Conservar los recuerdos del país y ofrecer una visión de lo que fuimos, es la labor de la fundación Patrimonio Fílmico Colombiano.Foto Orlando Amador
No es de extrañar que los recuerdos mueran cuando pasa el tiempo ¿Qué será de las memorias cuando ya no quede quien las guarde?
Se perderán en el callejón oscuro de un clóset, pudriéndose sus secretos en la atmósfera de una bodega desahuciada, muertas en cualquier desastre de la más calamitosa naturaleza. Al final la historia depende tanto de nosotros para no perderse como dependemos nosotros de ella para saber quiénes somos.
Asomados a la ventana de los registros históricos de una época, viajar en el tiempo parece estar al alcance de la mano, en este sentido – aun sabiendo que los viajes temporales son casi imposibles – podría decirse que la labor de la Fundación Patrimonio Fílmico Colombiano es transgredir las leyes de la física.
Con una colección de más de 200 mil archivos históricos representados en películas aficionadas y profesionales, material casero, grabaciones institucionales, transmisiones de noticieros, entre otro gran etcétera de variedades y rarezas, la fundación, dirigida por Myriam Garzón, es la memoria de Colombia en todo sentido, pues cada filme conserva – y reproduce – la visión, el color y la voz del desarrollo del país año por año, cambio por cambio.

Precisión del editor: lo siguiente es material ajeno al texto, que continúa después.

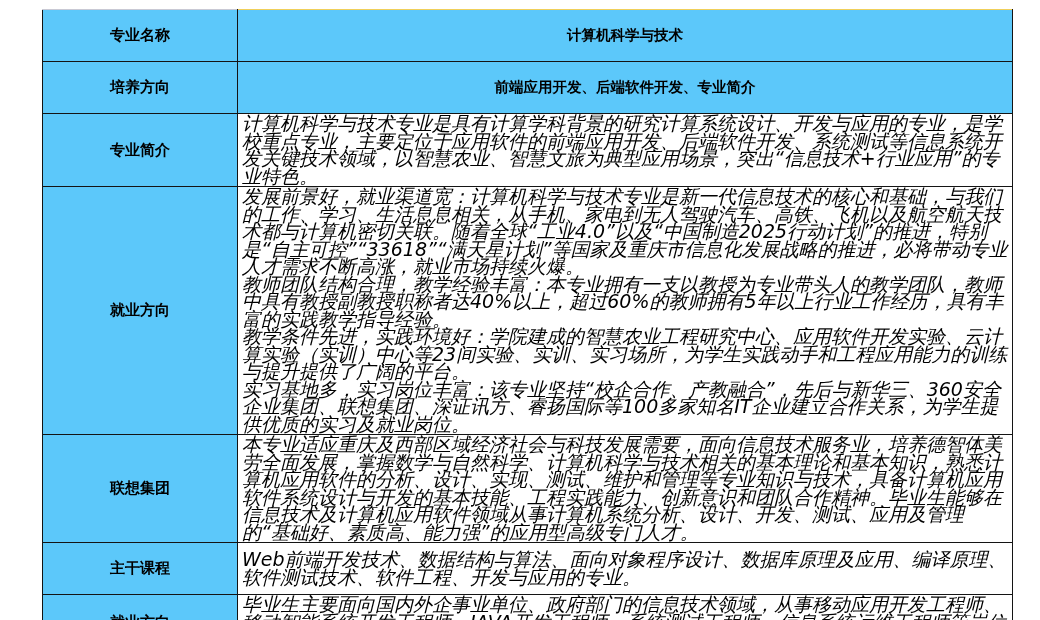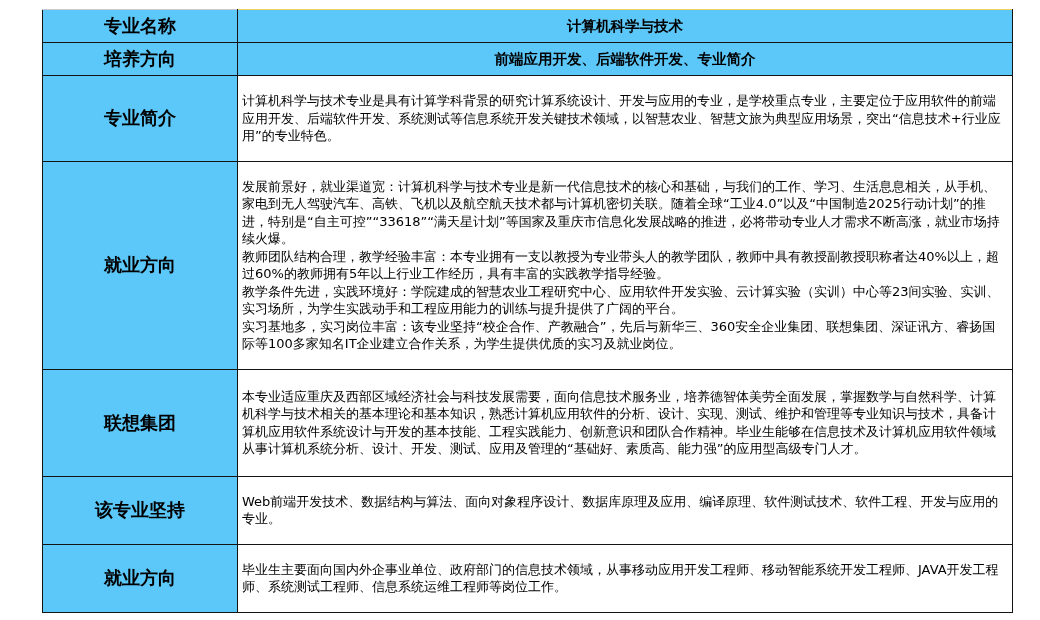"专业名称" td.label { font-size: 18px -> 15px; padding: 4px 2px -> 16px 2px }
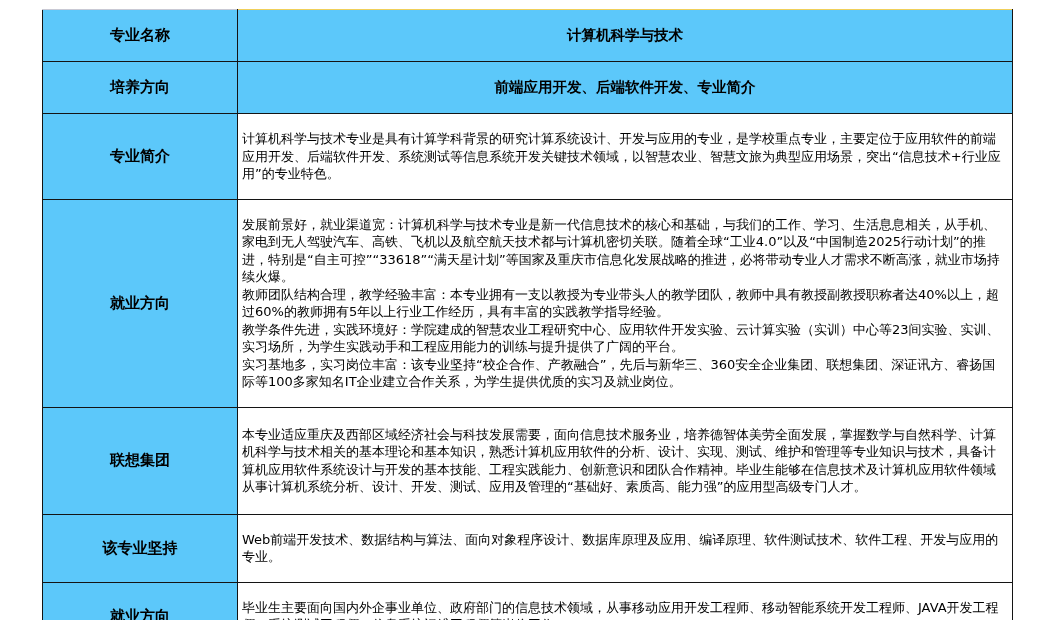"计算机科学与技术专业是具有计算学科背景的研究计算系统设计、开发与应用的专业，是学" td.val-txt { font-size: 13px -> 19px; font-style: none -> italic; padding: 16px 4px -> 1px 4px }
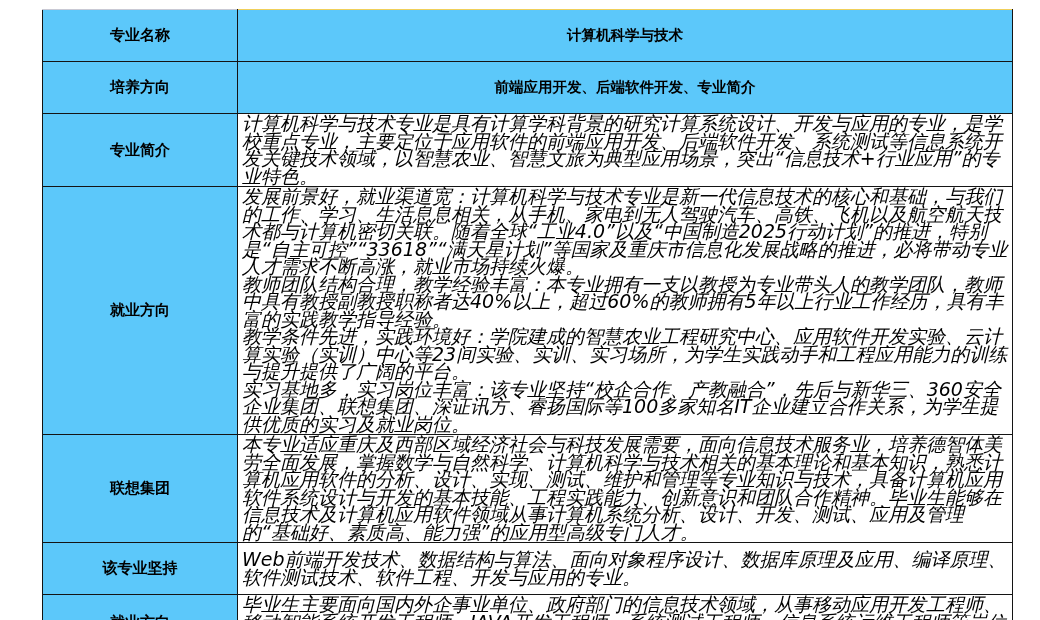"该专业坚持" td.label { text: 该专业坚持 -> 主干课程 }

Entre el pasado y el presente, Myriam habla de la labor que esta entidad privada, sin ánimo de lucro, lleva realizando por casi 25 años “No solo guardamos material cinematográfico, hemos pasado por todo tipo de formatos: U-matic de tres cuartos, 35mm, el mismo 8mm y en la actualidad el formato digital; los jóvenes graban y crean cosas que en algún momento serán la memoria audiovisual de Colombia, y conservar eso es nuestro deber”.
Tiene claro el valor de cada una de estas grabaciones, “en una película no solo se registra una obra de ficción, se registran las costumbres y la vida cotidiana del país” manifiestos de la ideología de toda una época y, en algunos casos, del vanguardismo más puro, como aquella que la trajo a Barranquilla en esta ocasión, la ‘María’ de Enrique Grau.
Myriam Garzón junto a Heriberto Fiorillo durante la presentación de la película restaurada, de Enrique Grau, en la Fundación la Cueva el pasado 13 de junio.
De la larga lista de adaptaciones cinematográficas de la obra literaria de Jorge Isaacs, representativa del romanticismo en Colombia, la de Enrique Grau destaca no solo por su guión poco convencional, sino también por el devenir desafortunado que vivió la cinta antes de ser restaurada.
“El carrete original nos lo donó el mismo Grau en vida, en cinta de 8mm, un formato muy difícil de trabajar. Viendo el deterioro que tenía empezamos a buscar otros originales, así descubrimos que Alberto López, quien realizó la producción del filme junto a Enrique, tenía otro rollo”.
Hasta ahí llega la historia de ese otro rollo, pues, cuando lograron contactar con la persona que conservaba dichos recuerdos filmográficos, descubrieron que ya habían fallecido bajo las aguas, en una inundación.
Sin embargo no todo estaba perdido. Con ayuda de Henry Laguado (director del Festival de Cine de Bogotá, y gran amigo en vida del difunto Enrique Grau) se hicieron con una copia que este guardaba en formato U-matic y pudieron empezar el proceso de restauración; el de la cinta de tres cuartos en Bogotá y el de la de 8mm en la Cinemateca Vasca de Bilbao.
El testimonio material de las tendencias creativas que rondaban la mente de aquel artista cartagenero durante los años 60, recordado más por sus pinturas que por sus atrevidas incursiones en el cine, tardó casi un año en ser restaurado y duplicado por completo. “Recurrimos a un arduo proceso de edición, comparamos materiales y unimos cuanto fue necesario, finalmente solo se perdieron unos cinco minutos de película” asegura Myriam.
Aquel capítulo en la historia del cine colombiano, presentado el pasado jueves 13 de junio en La Cueva, es solo una anécdota más en la labor que dirige Miryam Garzón, un recuerdo anexado a la memoria nacional. En la actualidad el patrimonio fílmico que maneja esta fundación se guarda en cinco bóvedas ubicadas en la carrera 45 con calle 26 de Bogotá, en plena avenida El Dorado, y podría llegar el día en que no diera abasto.
La labor de la Fundación Patrimonio Fílmico Colombiano –aunque a veces desapercibida– define más de nosotros que lo que podríamos aventurar; si Napoleón no erraba al afirmar que “una cabeza sin memoria es como una fortaleza sin guarnición” entonces ¿qué sería de un país cuando ya no pueda recordar?